Schwäbisch Hall Runengesänge mit urigen Texten

Fasziniert in der Haller Ägidiuskirche mit geistlicher Volksmusik aus Estland: das Ensemble Heinavanker.
Fasziniert in der Haller Ägidiuskirche mit geistlicher Volksmusik aus Estland: das Ensemble Heinavanker. © Foto: Ufuk Arslan
Schwäbisch Hall / MONIKA EVERLING 23.07.2014
Sie sind sehr gleichförmig, und sie scheinen endlos zu sein, die Runengesänge aus Estland. Trotzdem sind sie nicht langweilig, wenn Heinavanker singt. Das Ensemble zeigt höchste Stimmkultur.

Ausverkauft - dieses Wort liest man oft in letzter Zeit, wenn es um Konzerte des Hohenloher Kultursommers geht. So auch beim Auftritt von Heinavanker auf der Kleincomburg in Steinbach. Die Ägidiuskirche ist am Sonntagnachmittag brechend voll. Das estnische Vokalensemble ist zum wiederholten Mal beim Kultursommer zu Gast, und seine Qualität hat sich offenbar herumgesprochen.

Heinavanker, das sind zwei Frauen und vier Männer. Sie singen unprätentiös, oft mit geradem, Vibrato-armem Ton. Ihre ungewöhnliche Aufstellung Alt - Sopran - Bass - Bariton - Tenor (und dann noch der Ensemble-Leiter Margo Kolar, der als einzelne Singstimme nicht in Erscheinung tritt, sondern immer andere Stimmen unauffällig verdoppelt) führt zu einem außerordentlich ausgeglichenen, homogenen Gesamtklang.

Das Programm ist eigentlich durchgängig religiös, aber streckenweise sehr volksliedhaft und manchmal auch erheiternd. Die estnische Kultur ist eng mit der finnischen verwandt. Und so, wie die Finnen die Kalevala-Sage singen, singen die Esten ihr Volksepos Kalevipoeg in Runengesängen. Diese von musikalischen wie auch inhaltlichen Wiederholungen geprägten Stücke gingen ursprünglich aus Gesängen der Schamanen hervor. Ihre Gleichförmigkeit kann auch heute noch als mystisch empfunden werden - wenn die Gesänge nicht langweilig vorgetragen werden.
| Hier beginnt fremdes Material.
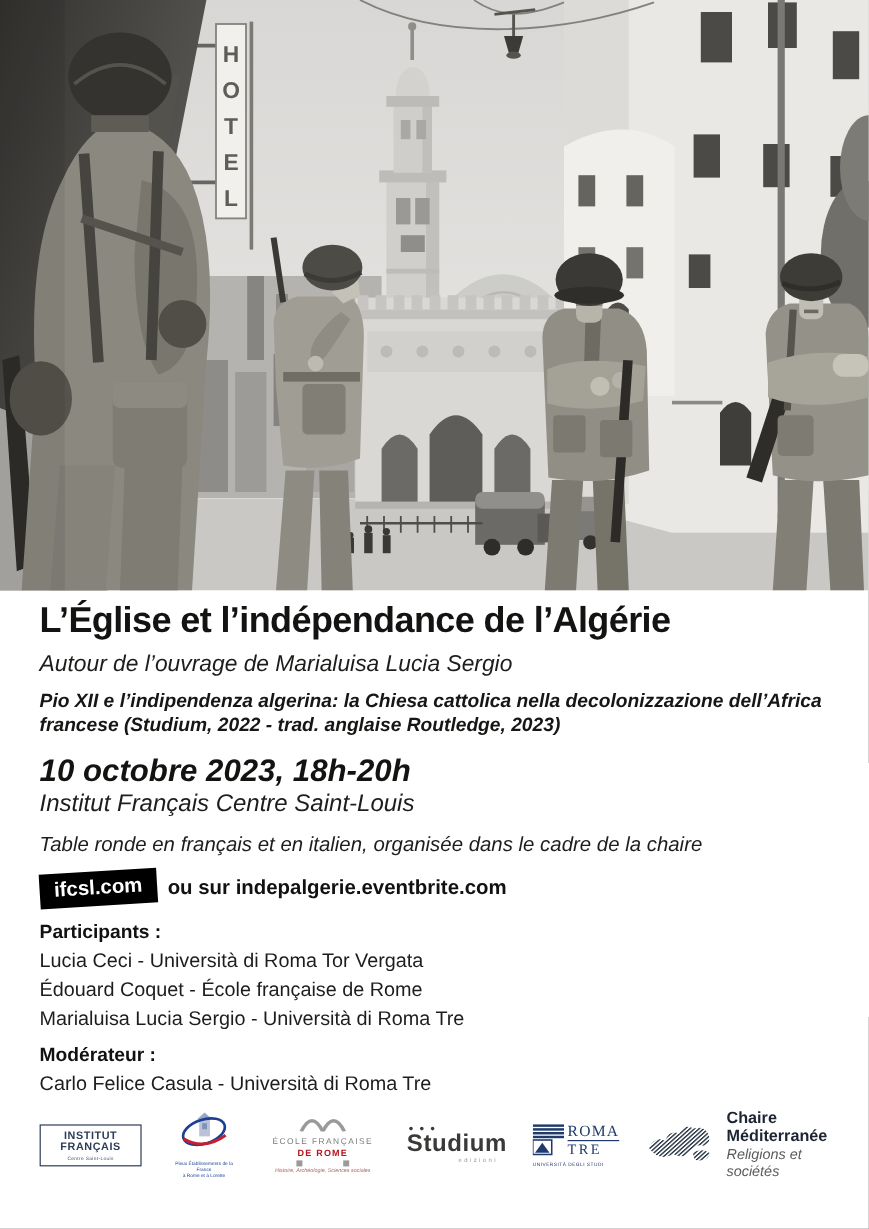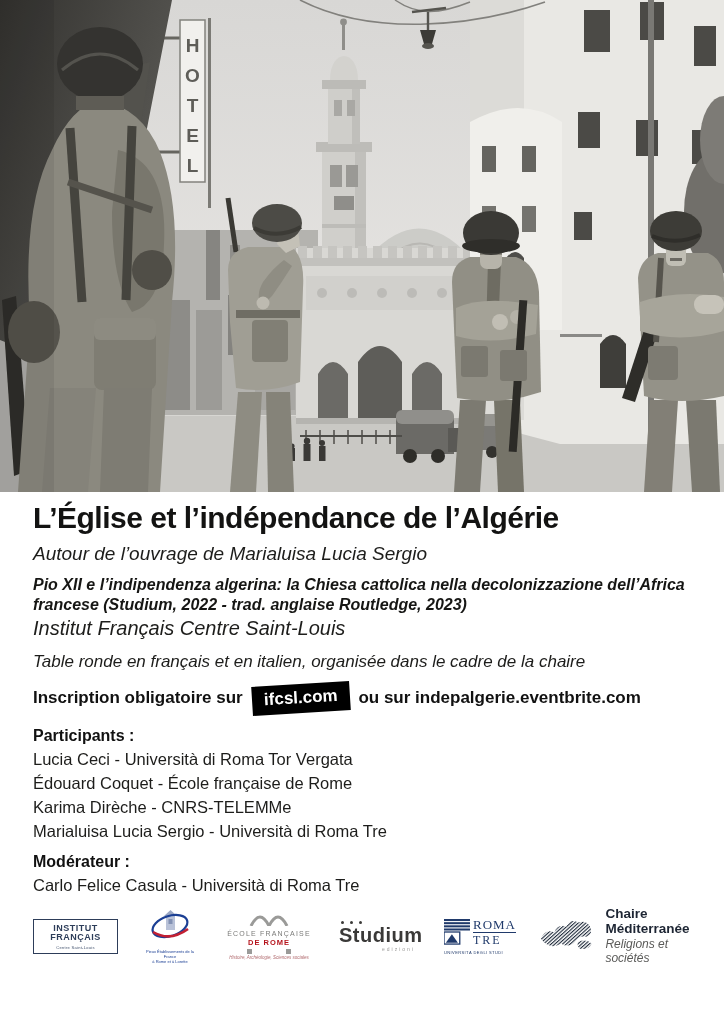--- a/index.html
+++ b/index.html
@@ -317,38 +317,37 @@
 
     <div class="title">L’Église et l’indépendance de l’Algérie</div>
 
     <div class="subtitle">Autour de l’ouvrage de Marialuisa Lucia Sergio</div>
 
     <div class="book">
       <div>Pio XII e l’indipendenza algerina: la Chiesa cattolica nella decolonizzazione dell’Africa</div>
       <div>francese (Studium, 2022 - trad. anglaise Routledge, 2023)</div>
     </div>
 
+    <div class="datetime">10 octobre 2023, 18h-20h</div>
 
     <div class="venue">Institut Français Centre Saint-Louis</div>
 
     <div class="desc">
       <div>Table ronde en français et en italien, organisée dans le cadre de la chaire</div>
     </div>
 
     <div class="registration">
-      <span class="reg-txt">Inscription obligatoire sur</span>
       <span class="site-badge">ifcsl.com</span>
       <span class="reg-txt">ou sur indepalgerie.eventbrite.com</span>
     </div>
 
     <div class="people-block">
       <div class="people-heading">Participants :</div>
       <div class="people-item">Lucia Ceci - Università di Roma Tor Vergata</div>
       <div class="people-item">Édouard Coquet - École française de Rome</div>
-      <div class="people-item">Karima Dirèche - CNRS-TELEMMe</div>
       <div class="people-item">Marialuisa Lucia Sergio - Università di Roma Tre</div>
     </div>
 
     <div class="people-block moderator-block">
       <div class="people-heading">Modérateur :</div>
       <div class="people-item">Carlo Felice Casula - Università di Roma Tre</div>
     </div>
 
     <div class="logos">
 

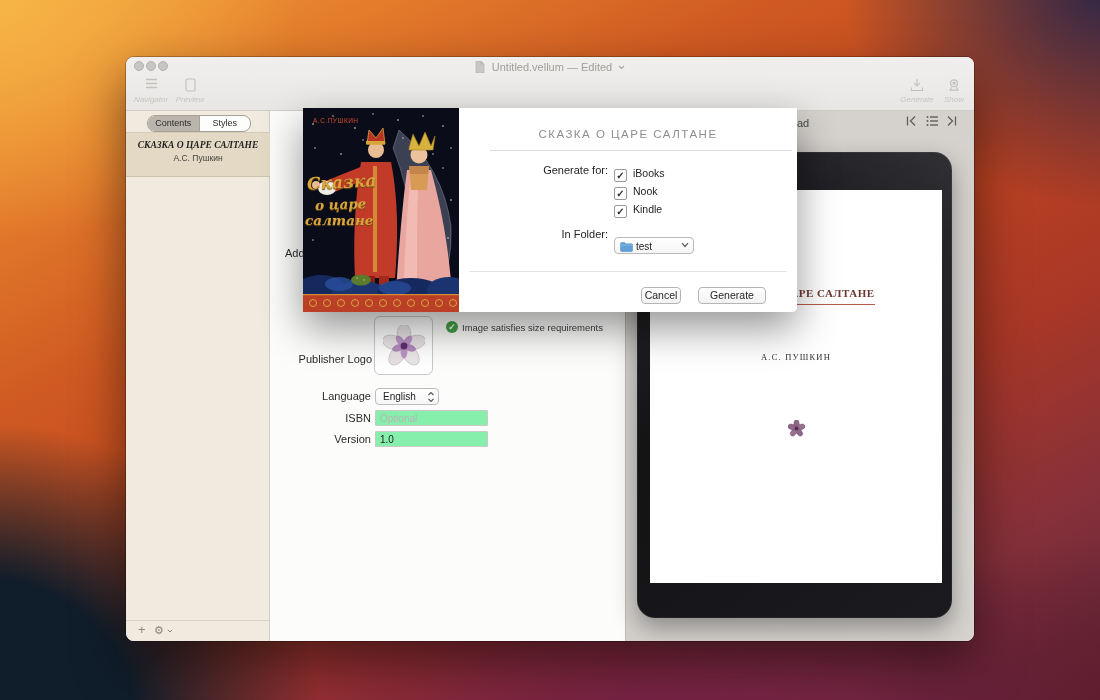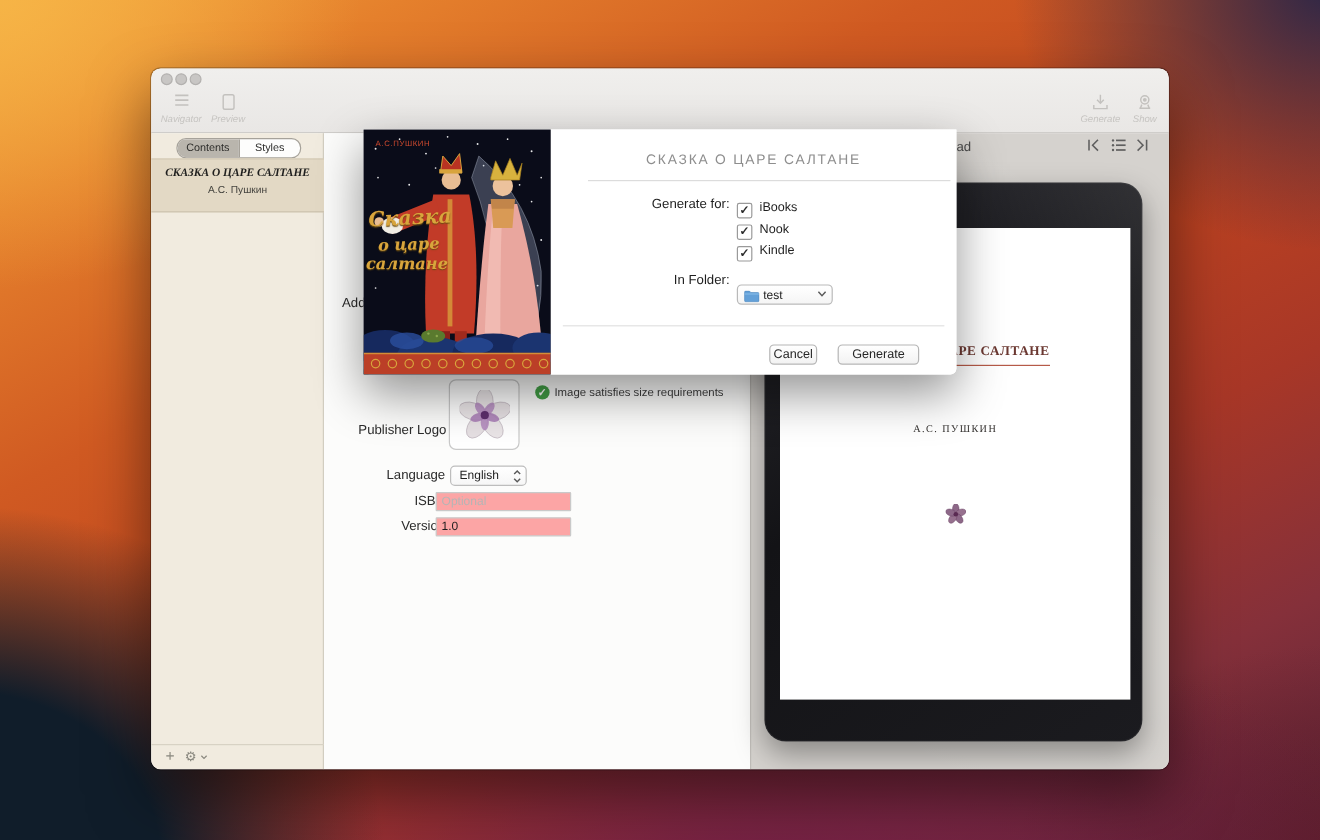--- a/index.html
+++ b/index.html
@@ -46,21 +46,21 @@
   .flabel{font-size:11px;color:#2b2b2b;text-align:right;}
   #publbl{left:0;top:222px;width:102px;margin-top:20px;}
   #logowell{left:104px;top:205px;width:59px;height:59px;background:#fff;border:1px solid #c9c9c9;border-radius:6px;box-sizing:border-box;display:flex;align-items:center;justify-content:center;}
   #statdot{left:176px;top:210px;width:12px;height:12px;border-radius:50%;background:#43a047;color:#fff;font-size:9px;line-height:12px;text-align:center;font-weight:bold;}
   #stattxt{left:192px;top:211px;font-size:9.5px;color:#3c3c3c;}
   #langlbl{left:0;top:279px;width:101px;}
   #langpop{left:105px;top:277px;width:64px;height:17px;border:1px solid #bdbdbd;border-radius:4px;background:linear-gradient(#fff,#f6f6f6);box-sizing:border-box;font-size:10px;color:#1d1d1d;line-height:15px;padding-left:7px;}
   #langpop .ud{position:absolute;right:3px;top:2px;}
   #isbnlbl{left:0;top:301px;width:101px;}
   #verlbl{left:0;top:322px;width:101px;}
-  .tfield{position:absolute;left:93px;width:113px;height:16px;border:1px solid #c9c9c9;background:#fca5a5;box-sizing:border-box;font-size:10px;color:#1d1d1d;padding:0 4px;font-family:"Liberation Sans",sans-serif;border-radius:1px;outline:none;}
+  .tfield{position:absolute;left:105px;width:113px;height:16px;border:1px solid #c9c9c9;background:#86efac;box-sizing:border-box;font-size:10px;color:#1d1d1d;padding:0 4px;font-family:"Liberation Sans",sans-serif;border-radius:1px;outline:none;}
   #isbnfield{top:299px;}
   #verfield{top:320px;}
   .tfield::placeholder{color:#b5b5b5;}
   
   #rpanel{left:499px;top:54px;width:349px;height:530px;background:#d5d2ce;border-left:1px solid #bfbcb8;box-sizing:border-box;
     background-image:radial-gradient(ellipse 240px 160px at 30% 20%, rgba(255,255,255,.18), transparent 70%),radial-gradient(ellipse 300px 200px at 80% 80%, rgba(255,255,255,.12), transparent 70%);}
   #devlbl{left:171px;top:6px;font-size:11px;color:#4a4a4a;}
   .pgbtn{top:4px;width:17px;height:15px;color:#5f5f5f;}
   #tablet{left:11px;top:41px;width:315px;height:466px;border-radius:18px;
     background:linear-gradient(145deg,#3a3a40 0%,#232328 16%,#131316 45%,#1b1b1f 100%);
@@ -103,20 +103,36 @@
 </head>
 <body>
 
 <div id="stage">
   <div id="win" class="abs">
 
     <div id="chrome" class="abs">
       <div class="tldot abs" style="left:8px"></div>
       <div class="tldot abs" style="left:20px"></div>
       <div class="tldot abs" style="left:32px"></div>
+      <div id="titleline" class="abs">
+        <span class="docicon">
+          <svg width="10" height="12" viewBox="0 0 10 12">
+              <path d="M1 0h5l3 3v9H1z" fill="#c9c7c5" stroke="#aeacaa" stroke-width=".6"></path>
+              <path d="M6 0v3h3" fill="none" stroke="#aeacaa" stroke-width=".6"></path>
+            </svg>
+        </span>
+        <span>Untitled.vellum</span>
+        <span>—</span>
+        <span>Edited</span>
+        <span class="inb" style="margin-left:3px;vertical-align:1px">
+          <svg width="7" height="5" viewBox="0 0 7 5">
+              <path d="M1 1l2.5 2.5L6 1" fill="none" stroke="#aoa" stroke-width="1.1" style="stroke:#a8a6a3"></path>
+            </svg>
+        </span>
+      </div>
       <div class="tbtn abs" style="left:2px">
         <div class="ic">
           <svg width="13" height="11" viewBox="0 0 13 11" style="margin:2px auto 0">
               <g stroke="#c3c1be" stroke-width="1.4">
                 <path d="M1 1.5h11"></path>
                 <path d="M1 5.5h11"></path>
                 <path d="M1 9.5h11"></path>
               </g>
             </svg>
         </div>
Aber das passiert bei Heinavanker sicher nicht. Das Ensemble widmet den kompletten zweiten Teil seines Programms eigenen Fassungen von Runengesängen, die zum Beispiel auf sagenhafte Weise die Entstehung der Welt aus den Eiern eines blauen Vogels erklären. Erheiternd wird es zum Schluss, als eine lange Geschichte davon erzählt, wie Jesus Hilfe sucht, sie aber weder von einer Kirche noch von einem Pferd erhält. Erst ein Stier hilft ihm, und zur Belohnung verspricht Jesus ihm, dass es nach seiner Schlachtung gutes Bier geben werde.

Für dieses volkstümliche Stück schlägt Heinavanker einen anderen Ton an als für die Werke vorher: einen gröberen, erregteren. Die gregorianischen Gesänge, Gebete und geistlichen Volkslieder aus dem ersten Programmteil waren sehr gepflegt erklungen, betont schlicht gestaltet zwar, aber sängerisch nahezu perfekt - und große Ruhe ausströmend. Die Sänger sind in der Lage, Töne zu verschleifen und Mikrotonschritte zu verwenden, und trotzdem eine ganz saubere Intonation und reinen Zusammenklang zu erzeugen - eine seltene Qualität. Das Publikum ist hingerissen.